In the next four years 133 dishes each 15 meters in diameter will arise in the South African desert and more than 100,000 antennas will be installed in the Australian outback. Together these structures will form the first stage of the Square Kilometre Array (SKA), the world’s largest radio telescope. And that is just the beginning; in the end some 2,000 dishes have been provided for, arranged along spiral arms with a width of hundreds of kilometers, and a million antennas, ranging from several dozens of centimeters to some 1.5 meters in height.
Together all these radio receivers will command an unparalleled view of the distant past of the universe, more than thirteen billion years ago; indeed, the SKA telescope (budget for the first stage alone: 650 million euros) must be sensitive enough to detect radiation from the first billion years after the Big Bang, the period in which the first stars were formed. Astronomers and cosmologists hope to learn from this how stars and galaxies are born, what is the nature of the mysterious dark matter and energy, and perhaps even if there is any extraterrestrial life.
It takes a supercomputer with the computing power of one hundred million PCs
The processing of all the measurement data of the SKA telescope (no less than ten times the worldwide Internet traffic) takes a supercomputer with the computing power of one hundred million PCs: it can make as many as an astronomic billion billion (1018) calculations per second. Such a computer does consume a fair amount of power, as PhD candidate Rik Jongerius explains. “Of course, that power is not just readily available in the desert, and let’s not forget about the costs involved.” For that reason the alumnus of the TU/e program of Electrical Engineering investigated how the energy consumption of the required computer system can be kept as low as possible.
Both SKA and its precursor LOFAR (a series of antenna arrays with Drenthe as the center, but extending to stations in Great Britain, Sweden and Poland) are used for electronically combining measurements at the numerous antennas, which makes it possible in practice to achieve a measuring sensitivity and accuracy commensurate with those of a much larger dish. SKA owes its name to that principle: the Square Kilometre Array will form the equivalent of a dish with a surface or more than one square kilometer.
In short, we are talking about a gigantic detector which will spit out a similarly gigantic flow of measurement data.

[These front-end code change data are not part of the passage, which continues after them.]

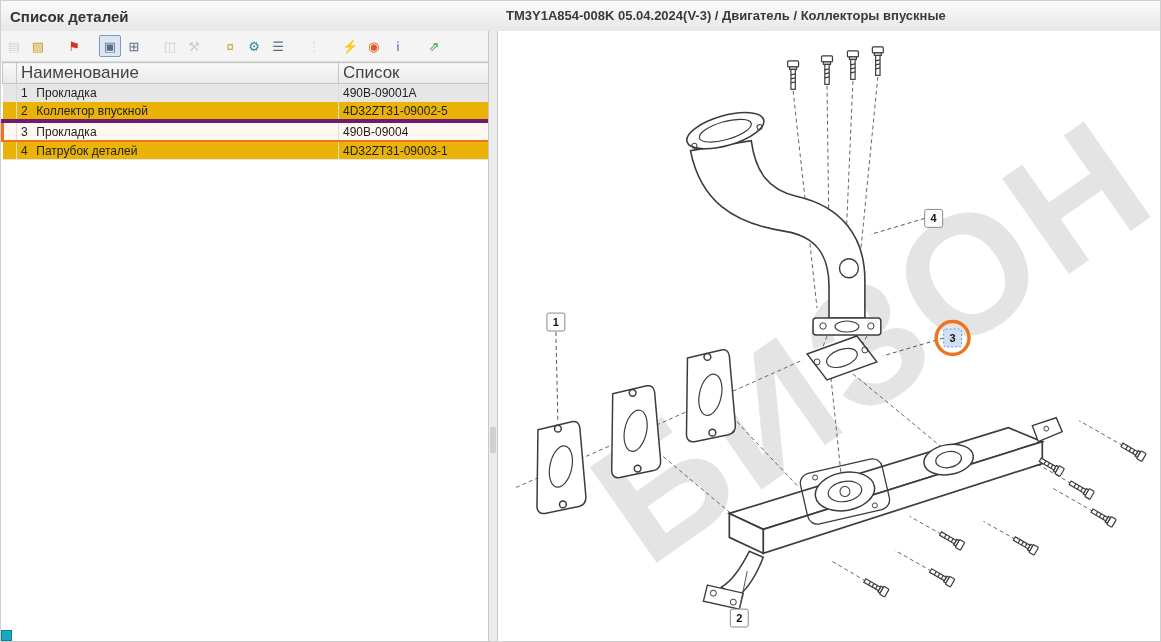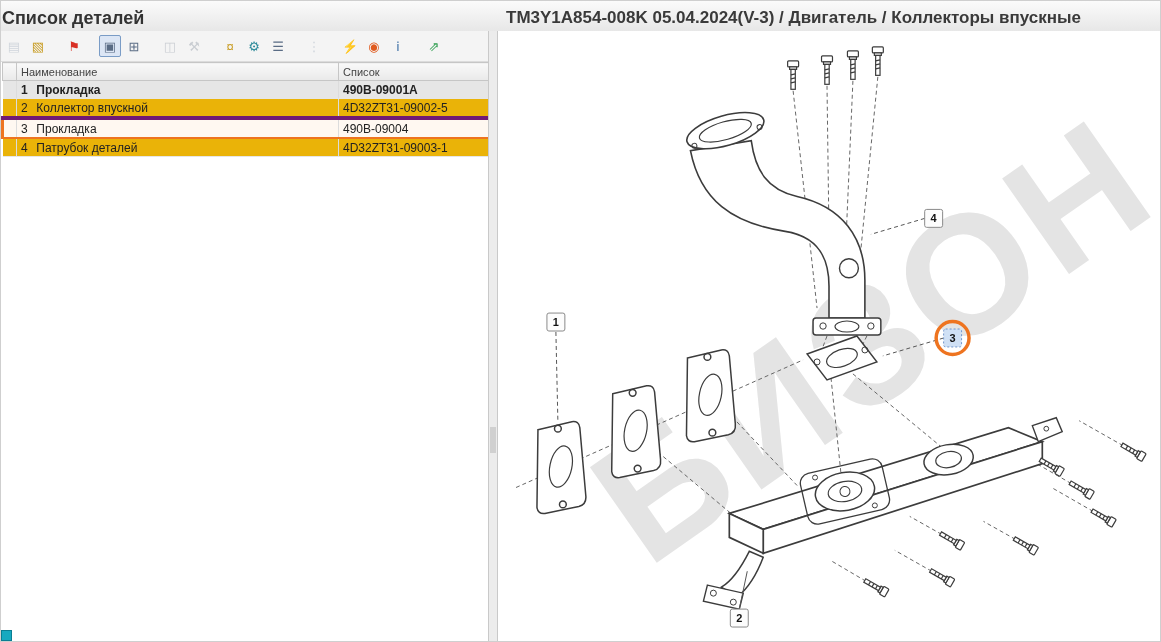--- a/index.html
+++ b/index.html
@@ -15,7 +15,7 @@
     border-bottom:1px solid #b0b0b0;
   }
   .title-left {
-    position:absolute; left:1px; top:7px; font-size:18px; font-weight:bold; color:#333;
+    position:absolute; left:9px; top:7px; font-size:15px; font-weight:bold; color:#333;
   }
   .title-right {
     position:absolute; left:505px; top:7px; font-size:17px; font-weight:bold; color:#3a3a3a; white-space:nowrap;

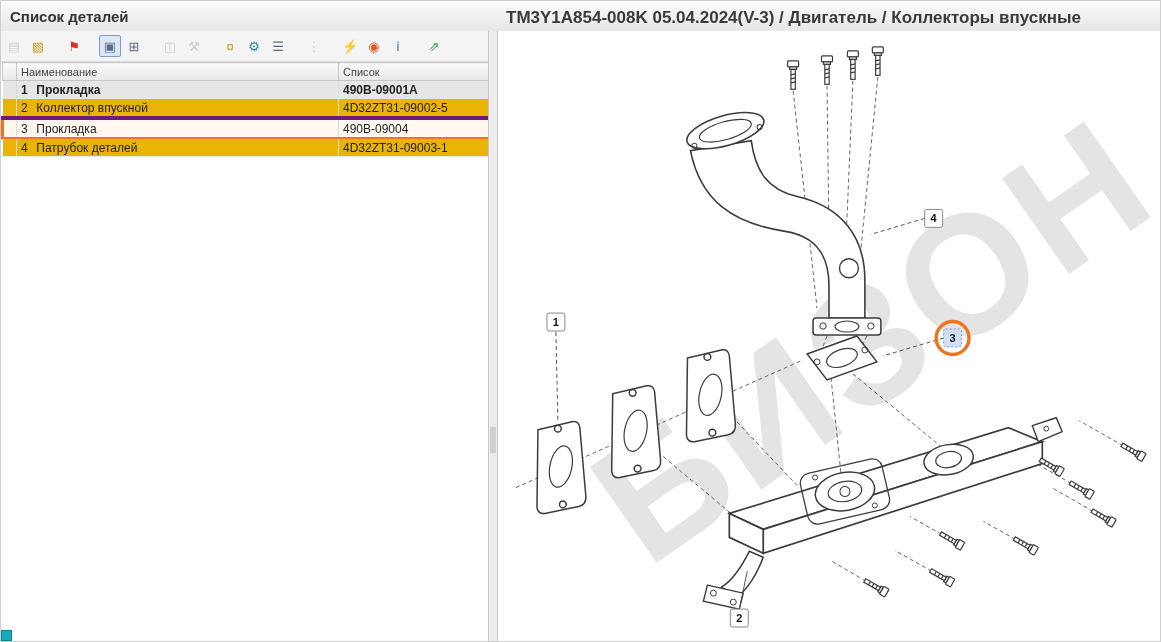--- a/index.html
+++ b/index.html
@@ -18,7 +18,7 @@
     position:absolute; left:9px; top:7px; font-size:15px; font-weight:bold; color:#333;
   }
   .title-right {
-    position:absolute; left:505px; top:7px; font-size:17px; font-weight:bold; color:#3a3a3a; white-space:nowrap;
+    position:absolute; left:505px; top:7px; font-size:13px; font-weight:bold; color:#3a3a3a; white-space:nowrap;
   }
   
   .left-pane { position:absolute; top:30px; left:0; width:487px; bottom:0; background:#fff; overflow:hidden; }

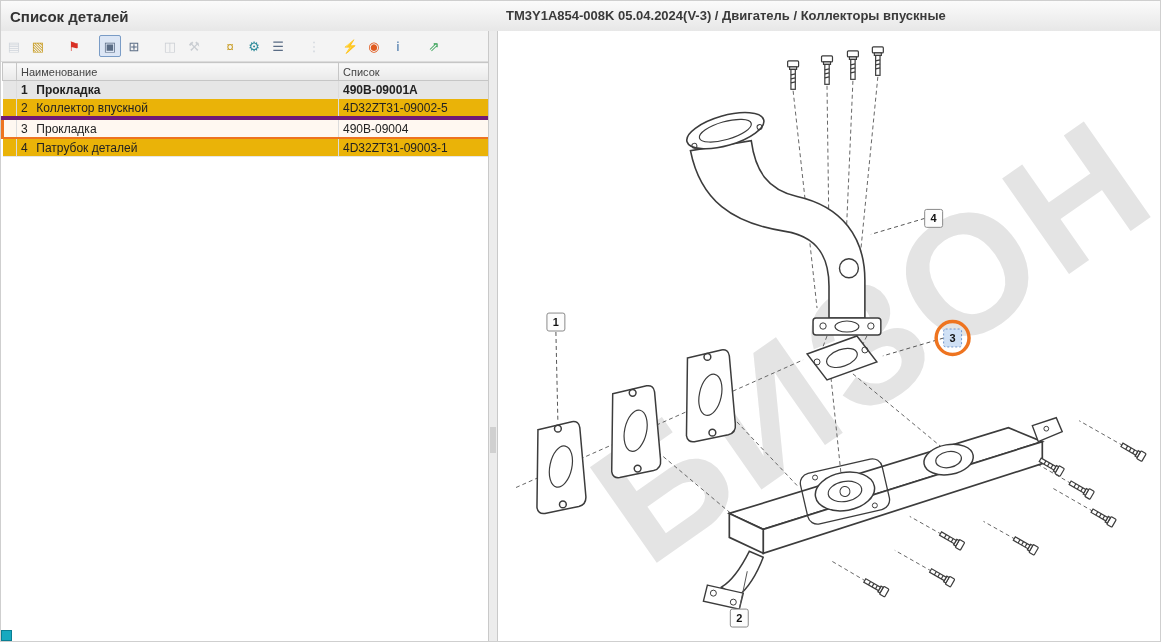--- a/index.html
+++ b/index.html
@@ -41,7 +41,7 @@
   
   table.parts { border-collapse:collapse; width:100%; table-layout:fixed; font-size:12px; }
   table.parts th {
-    height:17px; font-size:11px; font-weight:normal; color:#444; text-align:left;
+    height:17px; font-size:17px; font-weight:normal; color:#444; text-align:left;
     background:linear-gradient(#f9f9f9,#e9e9e9); border:1px solid #c6c6c6; padding:0 4px;
   }
   table.parts td {

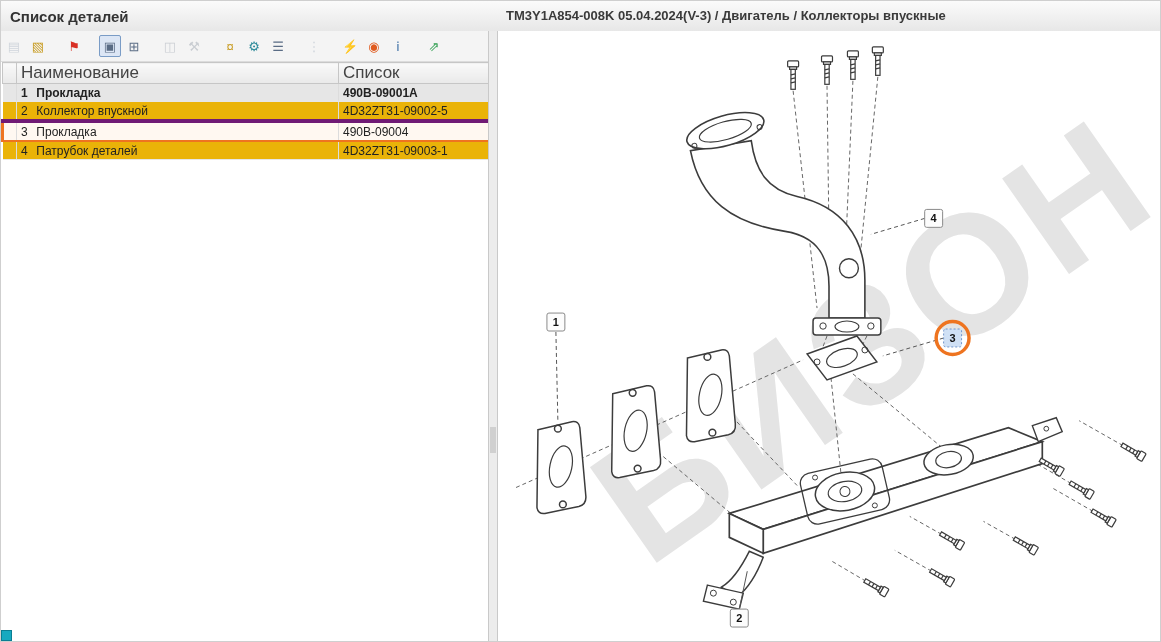--- a/index.html
+++ b/index.html
@@ -51,7 +51,7 @@
   col.c0 { width:14px; } col.c1 { width:322px; } col.c2 { width:151px; }
   td.c0 { background:inherit; border-right:1px solid #c9c9c9; }
   tr.row { background:#eab308; }
-  tr.bold-gray { background:#e6e6e6; font-weight:bold;margin-top:28px; }
+  tr.bold-gray { background:#e6e6e6; font-weight:normal;margin-top:28px; }
   tr.selected td { border-top:4px solid #701a75; border-bottom:2px solid #ee7420; background:#fff8f1; }
   tr.selected td:first-child { border-left:3px solid #ee7420; }
   tr.selected td:last-child  { border-right:3px solid #ee7420; }

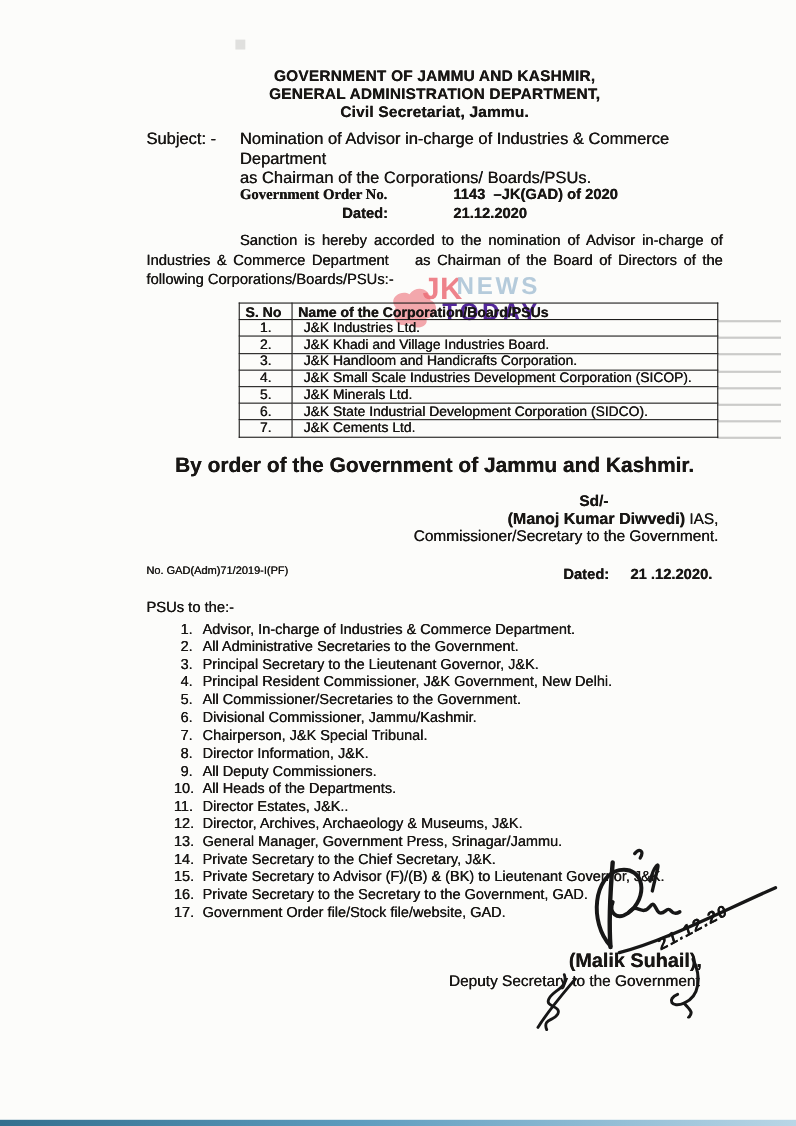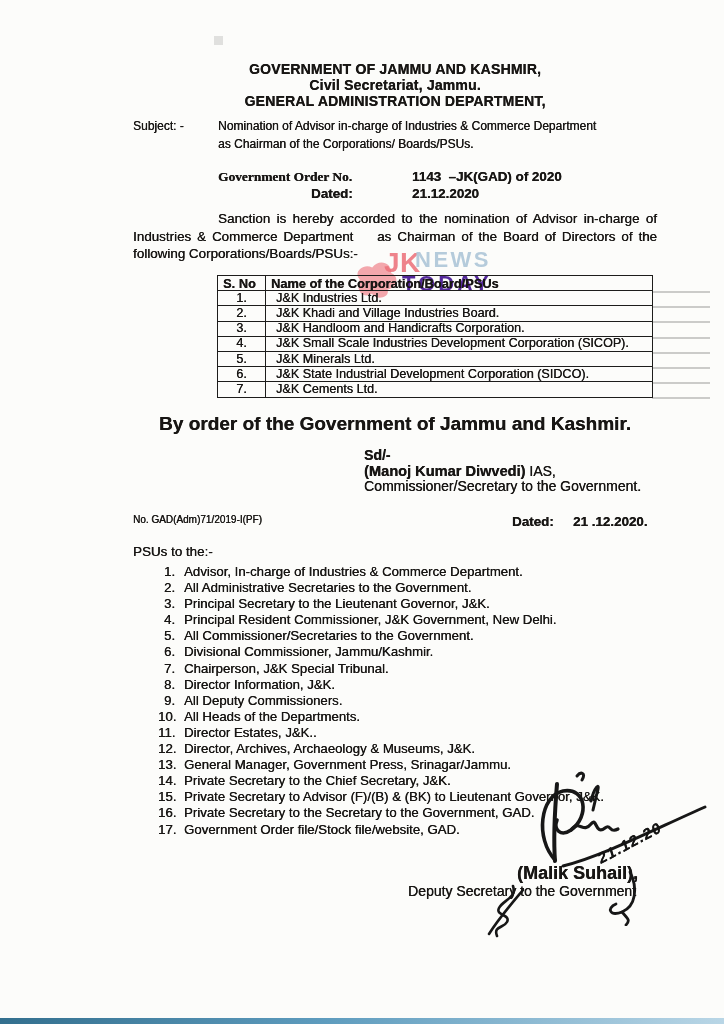--- a/index.html
+++ b/index.html
@@ -89,8 +89,8 @@
 
   <div class="doc-header">
     <div>GOVERNMENT OF JAMMU AND KASHMIR,</div>
+    <div>GENERAL ADMINISTRATION DEPARTMENT,</div>
     <div>Civil Secretariat, Jammu.</div>
-    <div>GENERAL ADMINISTRATION DEPARTMENT,</div>
   </div>
 
   <div class="subject">

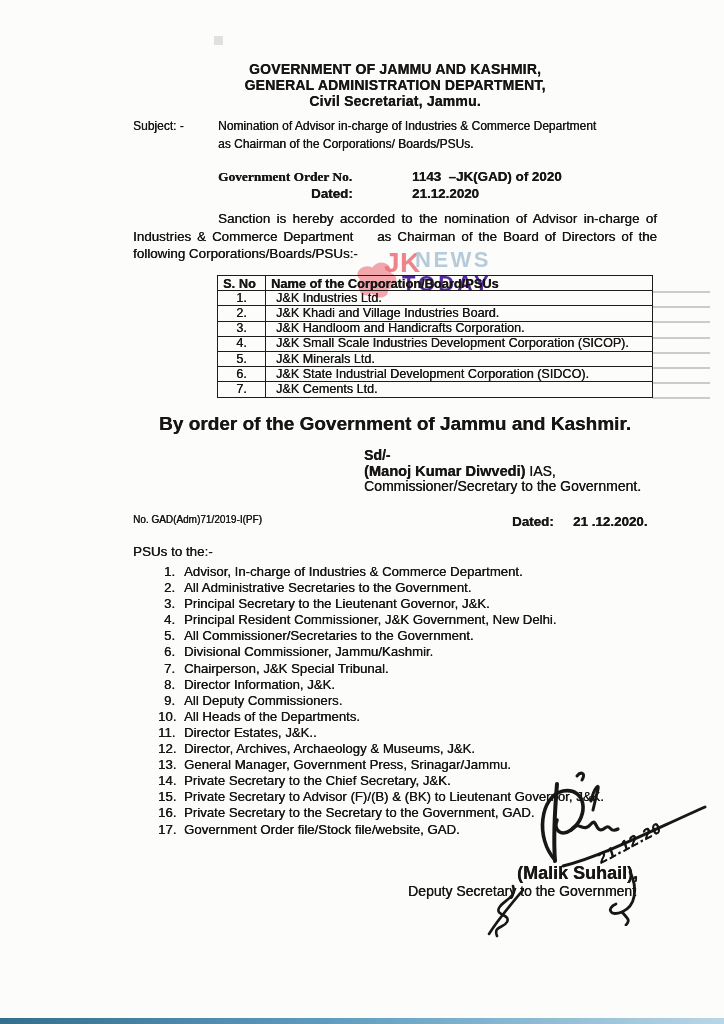--- a/index.html
+++ b/index.html
@@ -20,7 +20,7 @@
   .doc-header { position:absolute; top:61px; left:133px; width:524px; z-index:2;
                 text-align:center; font-weight:bold; font-size:14px; line-height:16px; letter-spacing:0.2px; }
   
-  .subject { position:absolute; top:118px; left:133px; width:530px; display:flex; font-size:12px; line-height:17.5px; z-index:2; }
+  .subject { position:absolute; top:118px; left:133px; width:530px; display:flex; font-size:15px; line-height:17.5px; z-index:2; }
   .subject-label { width:85px; flex:none; }
   
   .go { position:absolute; font-weight:bold; font-size:13.4px; line-height:15px; z-index:2; white-space:pre; }

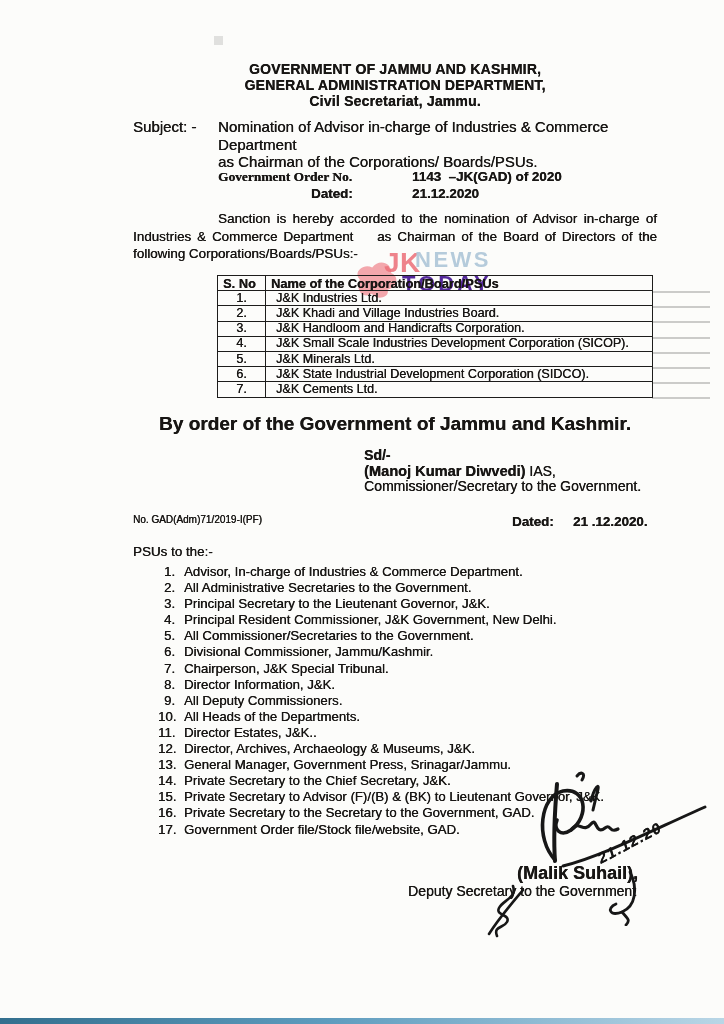--- a/index.html
+++ b/index.html
@@ -37,7 +37,7 @@
   .psu-table td.name { padding-left:10px; }
   
   .by-order { position:absolute; top:413px; left:133px; width:524px; text-align:center; font-weight:bold; font-size:19px; z-index:2; }
-  .sig1 { position:absolute; top:448px; right:83px; font-size:14px; line-height:15.7px; z-index:2; }
+  .sig1 { position:absolute; top:448px; right:71px; text-align:right; font-size:14px; line-height:15.7px; z-index:2; }
   .sig1 .sd { font-weight:bold; margin-right:100px; }
   .sig1 .nm b { font-size:14.6px; }
   .ref-no   { position:absolute; top:514px; left:133px; font-size:10px; z-index:2; }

Out of necessity the data flow of the mega telescope will therefore be reduced real-time: only the relevant data will be stored for later analysis. It was up to Jongerius to analyze how the requisite software behaves on different processor architectures.
In the original design proposed by SKA the energy consumption in 2018 would boil down to some 120 megawatt, as the analysis showed. That matches a quarter of the consumption of a coal-fired power station - which is unacceptable, according to Jongerius. “In part on the basis of my findings it has consequently been decided to start on a more modest scale. That brings us to 30 megawatt with today’s technology, but we should be able to make it significantly more economical. In the end a small solar power plant should be enough for the first stage.”